Major Japanese retailer Seven & i Holdings Co said Monday its U.S. unit 7-Eleven Inc. will acquire Speedway LLC, a convenience store and gas station network, for $21 billion to expand revenue sources overseas due to a saturated domestic market.
The deal, the fourth-largest acquisition of a foreign company by a Japanese firm, was reached Monday between the Seven-Eleven convenience store chain operator and U.S. oil refiner Marathon Petroleum Corp, owner of Speedway.
By purchasing Speedway, which ranks third in terms of store count in the United States, industry leader Seven & i will get a 1.4-fold increase in its number of convenience stores in the country, strengthening its dominance.
As of December 2019, its U.S. subsidiary operated about 9,000 stores and will see about 3,900 outlets run by Ohio-based Speedway added.
Seven & i will acquire Speedway between January and March next year and expects the acquisition to push up its operating profit in fiscal 2024.
“It is a major step forward for our group to become a truly global retailer with its focus on convenience stores,” Seven & i President Ryuichi Isaka told a press conference. “It will be a historic integration for us.”
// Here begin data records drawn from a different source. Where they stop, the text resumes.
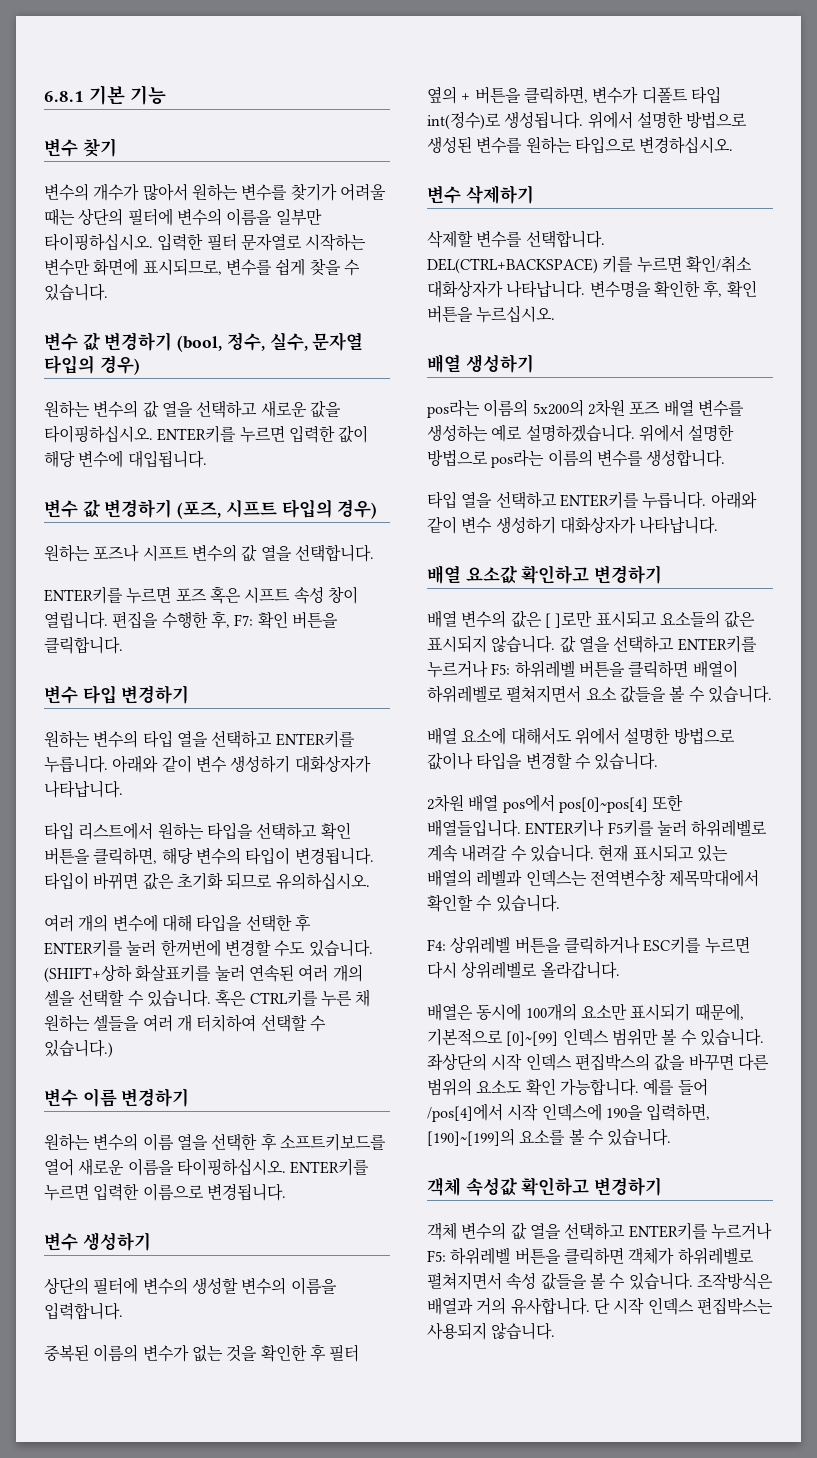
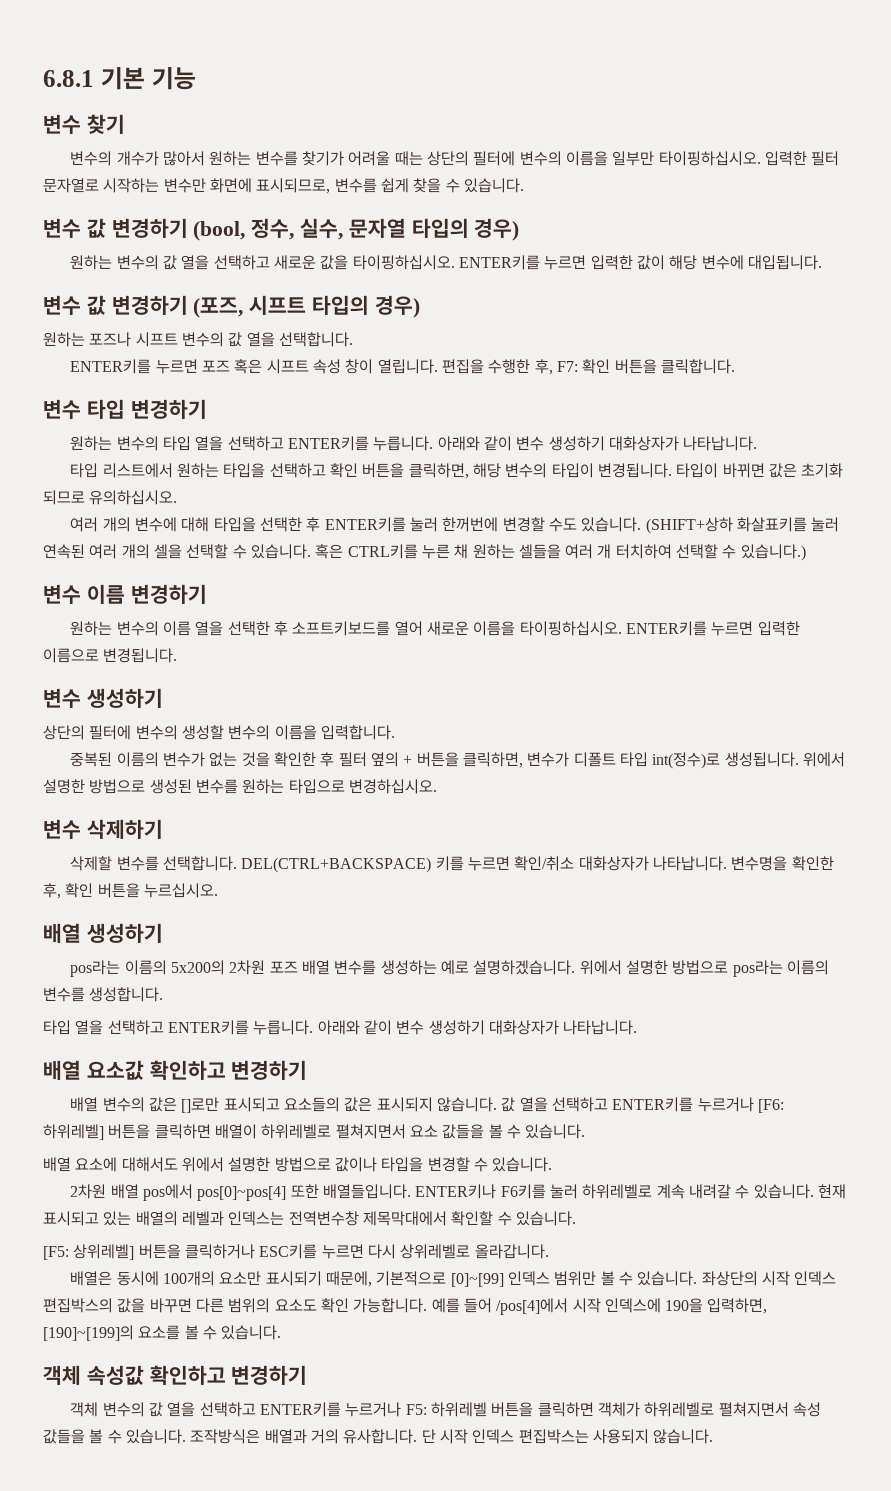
- 배열 변수의 값은 [ ]로만 표시되고 요소들의 값은 표시되지 않습니다.
+ 배열 변수의 값은 []로만 표시되고 요소들의 값은 표시되지 않습니다.
- 값 열을 선택하고 ENTER키를 누르거나 F5: 하위레벨 버튼을 클릭하면 배열이 하위레벨로 펼쳐지면서 요소 값들을 볼 수 있습니다.
+ 값 열을 선택하고 ENTER키를 누르거나 [F6: 하위레벨] 버튼을 클릭하면 배열이 하위레벨로 펼쳐지면서 요소 값들을 볼 수 있습니다.
- ENTER키나 F5키를 눌러 하위레벨로 계속 내려갈 수 있습니다.
+ ENTER키나 F6키를 눌러 하위레벨로 계속 내려갈 수 있습니다.
- F4: 상위레벨 버튼을 클릭하거나 ESC키를 누르면 다시 상위레벨로 올라갑니다.
+ [F5: 상위레벨] 버튼을 클릭하거나 ESC키를 누르면 다시 상위레벨로 올라갑니다.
Seven & i sees the United States as a key market with growth potential and the acquisition of Speedway, which operates convenience stores and gas stations in 36 U.S. states, is expected to allow it to diversify its business portfolio.
Seven & i had made an earlier attempt to buy Speedway but gave up in March after failing to agree on pricing. But Marathon is believed to have decided to sell Speedway to ride out the coronavirus crisis that also hit the oil sector.
Following the announcement on Monday, Seven & i shares plunged in Tokyo, with investors worrying about uncertainty stemming from the coronavirus pandemic, according to a broker.
The prospect of a shrinking population in Japan means limited room for retailors to grow at home. Currently, about 60 percent of Seven & i’s operating profits come from its domestic convenience store business, compared with more than 20 percent generated by U.S. operations.
According to data by advisory firm Recof Corp, Seven & i’s purchase of Speedway trails a 2.25 trillion yen purchase by Japan Tobacco Inc of British tobacco maker Gallaher Group Plc in 2006.
The largest acquisition by a Japanese firm of an overseas company was Takeda Pharmaceutical Co’s 6.97 trillion yen takeover of Irish drugmaker Shire Plc, completed in 2019.